All of the data below is to be output without alteration.

Dataset records

:::

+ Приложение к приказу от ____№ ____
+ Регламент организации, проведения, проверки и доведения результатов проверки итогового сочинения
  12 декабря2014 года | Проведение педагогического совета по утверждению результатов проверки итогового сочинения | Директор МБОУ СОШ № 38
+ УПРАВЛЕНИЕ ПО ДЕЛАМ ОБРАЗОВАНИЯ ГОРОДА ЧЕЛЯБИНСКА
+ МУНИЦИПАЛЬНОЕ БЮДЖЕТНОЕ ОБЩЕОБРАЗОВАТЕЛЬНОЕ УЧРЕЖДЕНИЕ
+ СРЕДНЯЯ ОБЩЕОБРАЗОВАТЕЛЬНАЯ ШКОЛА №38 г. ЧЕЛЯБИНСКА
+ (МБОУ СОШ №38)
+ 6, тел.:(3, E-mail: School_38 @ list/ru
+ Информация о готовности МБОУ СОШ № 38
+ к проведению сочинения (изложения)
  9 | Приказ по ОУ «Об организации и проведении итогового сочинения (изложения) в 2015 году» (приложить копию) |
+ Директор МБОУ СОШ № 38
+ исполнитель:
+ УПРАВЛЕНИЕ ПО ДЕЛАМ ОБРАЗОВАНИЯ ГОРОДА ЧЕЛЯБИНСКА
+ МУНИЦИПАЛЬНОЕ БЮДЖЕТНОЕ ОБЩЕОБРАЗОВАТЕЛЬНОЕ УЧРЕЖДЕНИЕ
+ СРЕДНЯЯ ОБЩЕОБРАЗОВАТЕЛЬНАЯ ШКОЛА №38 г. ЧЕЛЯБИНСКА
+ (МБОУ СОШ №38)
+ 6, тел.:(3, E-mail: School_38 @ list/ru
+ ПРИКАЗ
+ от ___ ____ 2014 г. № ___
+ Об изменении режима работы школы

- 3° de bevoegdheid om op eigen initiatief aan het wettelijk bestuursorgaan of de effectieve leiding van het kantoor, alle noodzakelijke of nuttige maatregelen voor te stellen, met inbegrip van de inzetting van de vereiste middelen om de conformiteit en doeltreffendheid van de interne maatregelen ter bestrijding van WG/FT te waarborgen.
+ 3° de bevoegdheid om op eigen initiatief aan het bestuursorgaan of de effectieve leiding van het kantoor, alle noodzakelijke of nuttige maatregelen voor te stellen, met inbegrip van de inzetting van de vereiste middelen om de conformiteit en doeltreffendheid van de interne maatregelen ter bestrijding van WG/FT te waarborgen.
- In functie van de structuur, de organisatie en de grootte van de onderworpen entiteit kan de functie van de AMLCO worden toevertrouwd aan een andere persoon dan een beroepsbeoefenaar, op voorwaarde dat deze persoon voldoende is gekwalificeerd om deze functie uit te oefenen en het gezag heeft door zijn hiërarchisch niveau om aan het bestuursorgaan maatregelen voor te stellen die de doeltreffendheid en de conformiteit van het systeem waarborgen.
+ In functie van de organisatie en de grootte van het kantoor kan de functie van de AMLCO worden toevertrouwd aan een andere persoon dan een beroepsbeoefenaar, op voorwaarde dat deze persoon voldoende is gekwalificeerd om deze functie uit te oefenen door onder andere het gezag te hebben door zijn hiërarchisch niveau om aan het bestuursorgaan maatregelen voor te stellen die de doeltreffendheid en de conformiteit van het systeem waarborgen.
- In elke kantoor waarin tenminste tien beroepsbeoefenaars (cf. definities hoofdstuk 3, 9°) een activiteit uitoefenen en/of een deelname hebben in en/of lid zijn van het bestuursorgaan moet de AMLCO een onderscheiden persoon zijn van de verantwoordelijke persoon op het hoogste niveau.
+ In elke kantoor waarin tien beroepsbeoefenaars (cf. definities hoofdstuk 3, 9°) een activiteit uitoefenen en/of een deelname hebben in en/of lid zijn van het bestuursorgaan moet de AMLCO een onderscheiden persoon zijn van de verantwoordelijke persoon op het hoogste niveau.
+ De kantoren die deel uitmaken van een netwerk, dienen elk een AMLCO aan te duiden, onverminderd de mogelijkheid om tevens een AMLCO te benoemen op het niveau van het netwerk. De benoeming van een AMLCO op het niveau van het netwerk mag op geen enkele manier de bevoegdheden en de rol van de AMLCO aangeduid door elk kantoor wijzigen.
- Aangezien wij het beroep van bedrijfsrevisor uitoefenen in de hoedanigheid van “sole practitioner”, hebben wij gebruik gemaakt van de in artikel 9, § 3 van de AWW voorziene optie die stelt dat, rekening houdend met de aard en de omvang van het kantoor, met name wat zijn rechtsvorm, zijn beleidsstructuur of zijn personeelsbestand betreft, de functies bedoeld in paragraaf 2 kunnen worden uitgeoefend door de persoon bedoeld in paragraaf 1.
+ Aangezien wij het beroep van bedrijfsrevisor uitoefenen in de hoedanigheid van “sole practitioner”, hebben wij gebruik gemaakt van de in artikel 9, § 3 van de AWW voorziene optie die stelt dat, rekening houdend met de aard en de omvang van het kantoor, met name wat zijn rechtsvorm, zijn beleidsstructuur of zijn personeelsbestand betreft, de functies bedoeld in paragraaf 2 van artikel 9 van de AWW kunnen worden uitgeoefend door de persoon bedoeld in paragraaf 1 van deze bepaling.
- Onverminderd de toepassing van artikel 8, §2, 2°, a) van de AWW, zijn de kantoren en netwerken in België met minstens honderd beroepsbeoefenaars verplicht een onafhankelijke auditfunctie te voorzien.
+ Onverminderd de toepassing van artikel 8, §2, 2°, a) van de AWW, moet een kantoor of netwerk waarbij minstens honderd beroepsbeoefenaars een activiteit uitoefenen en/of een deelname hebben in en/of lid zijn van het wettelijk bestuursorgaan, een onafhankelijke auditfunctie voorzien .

:::

Result ▸
+ Приложение к приказу от ____№ ____
+ Регламент организации, проведения, проверки и доведения результатов проверки итогового сочинения
  12 декабря2014 года | Проведение педагогического совета по утверждению результатов проверки итогового сочинения | Директор МБОУ СОШ № 38
+ УПРАВЛЕНИЕ ПО ДЕЛАМ ОБРАЗОВАНИЯ ГОРОДА ЧЕЛЯБИНСКА
+ МУНИЦИПАЛЬНОЕ БЮДЖЕТНОЕ ОБЩЕОБРАЗОВАТЕЛЬНОЕ УЧРЕЖДЕНИЕ
+ СРЕДНЯЯ ОБЩЕОБРАЗОВАТЕЛЬНАЯ ШКОЛА №38 г. ЧЕЛЯБИНСКА
+ (МБОУ СОШ №38)
+ 6, тел.:(3, E-mail: School_38 @ list/ru
+ Информация о готовности МБОУ СОШ № 38
+ к проведению сочинения (изложения)
  9 | Приказ по ОУ «Об организации и проведении итогового сочинения (изложения) в 2015 году» (приложить копию) |
+ Директор МБОУ СОШ № 38
+ исполнитель:
+ УПРАВЛЕНИЕ ПО ДЕЛАМ ОБРАЗОВАНИЯ ГОРОДА ЧЕЛЯБИНСКА
+ МУНИЦИПАЛЬНОЕ БЮДЖЕТНОЕ ОБЩЕОБРАЗОВАТЕЛЬНОЕ УЧРЕЖДЕНИЕ
+ СРЕДНЯЯ ОБЩЕОБРАЗОВАТЕЛЬНАЯ ШКОЛА №38 г. ЧЕЛЯБИНСКА
+ (МБОУ СОШ №38)
+ 6, тел.:(3, E-mail: School_38 @ list/ru
+ ПРИКАЗ
+ от ___ ____ 2014 г. № ___
+ Об изменении режима работы школы

- 3° de bevoegdheid om op eigen initiatief aan het wettelijk bestuursorgaan of de effectieve leiding van het kantoor, alle noodzakelijke of nuttige maatregelen voor te stellen, met inbegrip van de inzetting van de vereiste middelen om de conformiteit en doeltreffendheid van de interne maatregelen ter bestrijding van WG/FT te waarborgen.
+ 3° de bevoegdheid om op eigen initiatief aan het bestuursorgaan of de effectieve leiding van het kantoor, alle noodzakelijke of nuttige maatregelen voor te stellen, met inbegrip van de inzetting van de vereiste middelen om de conformiteit en doeltreffendheid van de interne maatregelen ter bestrijding van WG/FT te waarborgen.
- In functie van de structuur, de organisatie en de grootte van de onderworpen entiteit kan de functie van de AMLCO worden toevertrouwd aan een andere persoon dan een beroepsbeoefenaar, op voorwaarde dat deze persoon voldoende is gekwalificeerd om deze functie uit te oefenen en het gezag heeft door zijn hiërarchisch niveau om aan het bestuursorgaan maatregelen voor te stellen die de doeltreffendheid en de conformiteit van het systeem waarborgen.
+ In functie van de organisatie en de grootte van het kantoor kan de functie van de AMLCO worden toevertrouwd aan een andere persoon dan een beroepsbeoefenaar, op voorwaarde dat deze persoon voldoende is gekwalificeerd om deze functie uit te oefenen door onder andere het gezag te hebben door zijn hiërarchisch niveau om aan het bestuursorgaan maatregelen voor te stellen die de doeltreffendheid en de conformiteit van het systeem waarborgen.
- In elke kantoor waarin tenminste tien beroepsbeoefenaars (cf. definities hoofdstuk 3, 9°) een activiteit uitoefenen en/of een deelname hebben in en/of lid zijn van het bestuursorgaan moet de AMLCO een onderscheiden persoon zijn van de verantwoordelijke persoon op het hoogste niveau.
+ In elke kantoor waarin tien beroepsbeoefenaars (cf. definities hoofdstuk 3, 9°) een activiteit uitoefenen en/of een deelname hebben in en/of lid zijn van het bestuursorgaan moet de AMLCO een onderscheiden persoon zijn van de verantwoordelijke persoon op het hoogste niveau.
+ De kantoren die deel uitmaken van een netwerk, dienen elk een AMLCO aan te duiden, onverminderd de mogelijkheid om tevens een AMLCO te benoemen op het niveau van het netwerk. De benoeming van een AMLCO op het niveau van het netwerk mag op geen enkele manier de bevoegdheden en de rol van de AMLCO aangeduid door elk kantoor wijzigen.
- Aangezien wij het beroep van bedrijfsrevisor uitoefenen in de hoedanigheid van “sole practitioner”, hebben wij gebruik gemaakt van de in artikel 9, § 3 van de AWW voorziene optie die stelt dat, rekening houdend met de aard en de omvang van het kantoor, met name wat zijn rechtsvorm, zijn beleidsstructuur of zijn personeelsbestand betreft, de functies bedoeld in paragraaf 2 kunnen worden uitgeoefend door de persoon bedoeld in paragraaf 1.
+ Aangezien wij het beroep van bedrijfsrevisor uitoefenen in de hoedanigheid van “sole practitioner”, hebben wij gebruik gemaakt van de in artikel 9, § 3 van de AWW voorziene optie die stelt dat, rekening houdend met de aard en de omvang van het kantoor, met name wat zijn rechtsvorm, zijn beleidsstructuur of zijn personeelsbestand betreft, de functies bedoeld in paragraaf 2 van artikel 9 van de AWW kunnen worden uitgeoefend door de persoon bedoeld in paragraaf 1 van deze bepaling.
- Onverminderd de toepassing van artikel 8, §2, 2°, a) van de AWW, zijn de kantoren en netwerken in België met minstens honderd beroepsbeoefenaars verplicht een onafhankelijke auditfunctie te voorzien.
+ Onverminderd de toepassing van artikel 8, §2, 2°, a) van de AWW, moet een kantoor of netwerk waarbij minstens honderd beroepsbeoefenaars een activiteit uitoefenen en/of een deelname hebben in en/of lid zijn van het wettelijk bestuursorgaan, een onafhankelijke auditfunctie voorzien .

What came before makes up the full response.